BARCELONA, Spain — A U.S. sailor died Sunday from injuries suffered in a grenade attack that wounded nine other sailors, and separatist guerrillas claimed responsibility for the terrorist strike on a waterfront USO club packed with servicemen.
U.S. Embassy spokesman Robert Meade said Navy Seaman Ronald Strong, 20, of Reeders, Pa., died at Hospital del Mar about 4 a.m. of injuries suffered in the blast.
Nine other sailors were slightly wounded in the attack that ripped through the USO club about 6 p.m. Saturday, shattering windows, ripping out a water pipe and damaging a car parked nearby. The last of the wounded sailors was released from the hospital Sunday and returned to his ship, authorities said.
Authorities indicated they doubted the veracity of the claim of responsibility by the Catalonian Red Army of Liberation. A government spokesman said the grenades used in the attack were either Italian- or U.S.-made, leading police to believe the bombing was linked to what the spokesman called "international terrorism."
Police were searching for a young man, described as dark with curly hair, who witnesses said tossed two grenades into the USO club in the Mediterranean port city, 400 miles northeast of Madrid, and then fled into the narrow alleyways of Barcelona's ancient port district.
Barcelona Mayor Pasqual Maragal on Sunday called the USO attack a "detestable crime" and a "barbarous attack directed at foreigners."
Jose Perdera Mestre, owner of the La Iruna bar, which rents space to the USO club, said the bar's manager described the attack to him.
"She said that a young man entered the bar and in a heavy foreign accent and not speaking very good Spanish asked for tobacco," Mestre said. "After she told him we do not sell cigarettes, he walked out, then threw the grenades into the entryway."
Mestre said that 25 to 30 people--mostly American servicemen--were in the club when the attack occurred.
The sailors were from the destroyer Thorn and the frigate Donald B. Beary, which arrived Friday in Barcelona. Liberty for sailors on both ships has been canceled.
"We are saddened and angered that unarmed and off-duty sailors celebrating the holidays were attacked by terrorists," State Department spokesman Ben Justesen said in Washington.
"It has not been possible to determine who carried out this attack or why they did it," Justesen said. "Since we have not been able to determine who was responsible, we can't attribute any motives."

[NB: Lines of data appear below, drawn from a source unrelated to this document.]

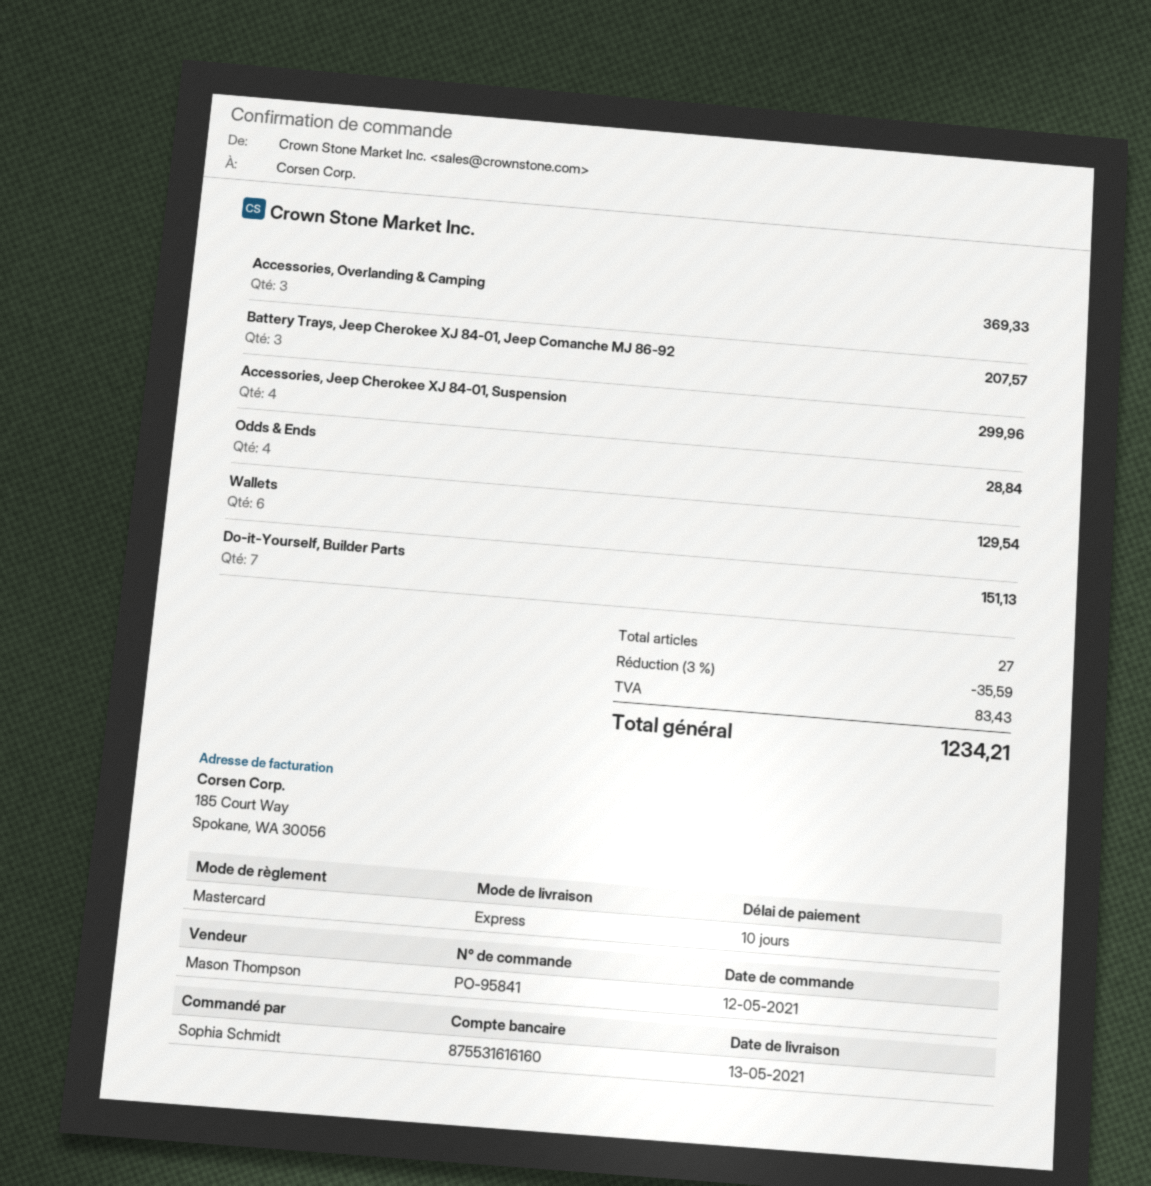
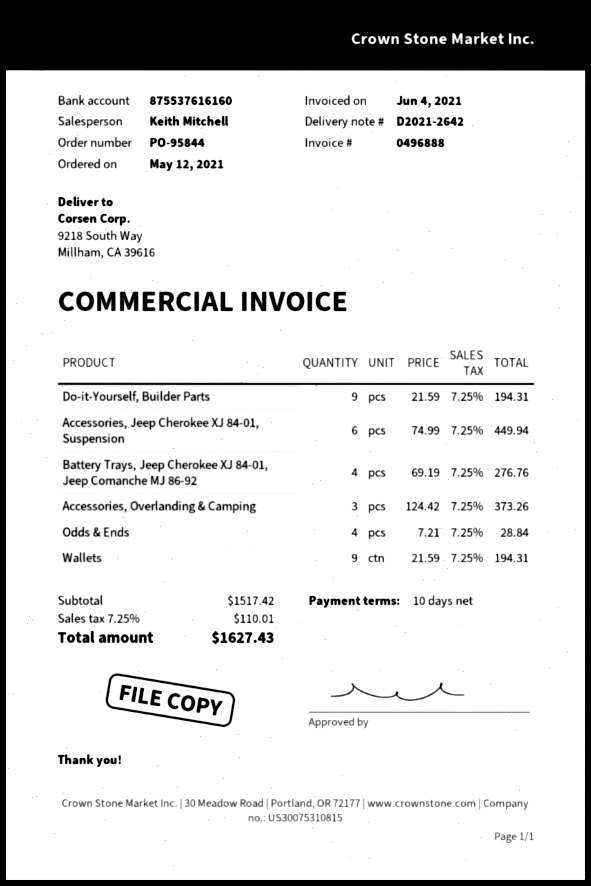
order number: PO-95841 -> PO-95844
sales rep: Mason Thompson -> Keith Mitchell
bank account: 875531616160 -> 875537616160
Accessories, Overlanding & Camping: 3 for 369.33 -> 3 for 373.26
Battery Trays, Jeep Cherokee XJ 84-01, Jeep Comanche MJ 86-92: 3 for 207.57 -> 4 for 276.76
Accessories, Jeep Cherokee XJ 84-01, Suspension: 4 for 299.96 -> 6 for 449.94
Wallets: 6 for 129.54 -> 9 for 194.31
Do-it-Yourself, Builder Parts: 7 for 151.13 -> 9 for 194.31
discount: 3% = 35.59 -> none
tax: 83.43 -> 110.01
total: 1234.21 -> 1627.43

Justesen declined to comment on anti-American feelings in Spain or possible links the attack may have to U.S.-Spain negotiations on U.S. bases remaining in Spain.
Little Known of Group
Officials said they know little about the Catalonian Red Army, which has claimed responsibility for four attacks against American targets in Barcelona since surfacing in May, when it said it caused an explosion outside the offices of General Electric.
The separatists, who have never released a statement outlining their political views, set off a bomb a month later at the Barcelona offices of Hewlett-Packard. In October, they claimed responsibility for the bombing of the U.S. Consulate, in which eight people were wounded.
The four provinces of Catalonia in northeast Spain have their own language and culture and the people are highly nationalistic.
Pete Cecere, U.S. Consulate information officer in Barcelona, said anti-Americanism was evident in the port city, mostly from leftist groups pushing for the United States to dismantle its military bases in Spain.
"But it is no stronger than in other parts of Spain. It's the fashionable thing, that's all," Cecere said.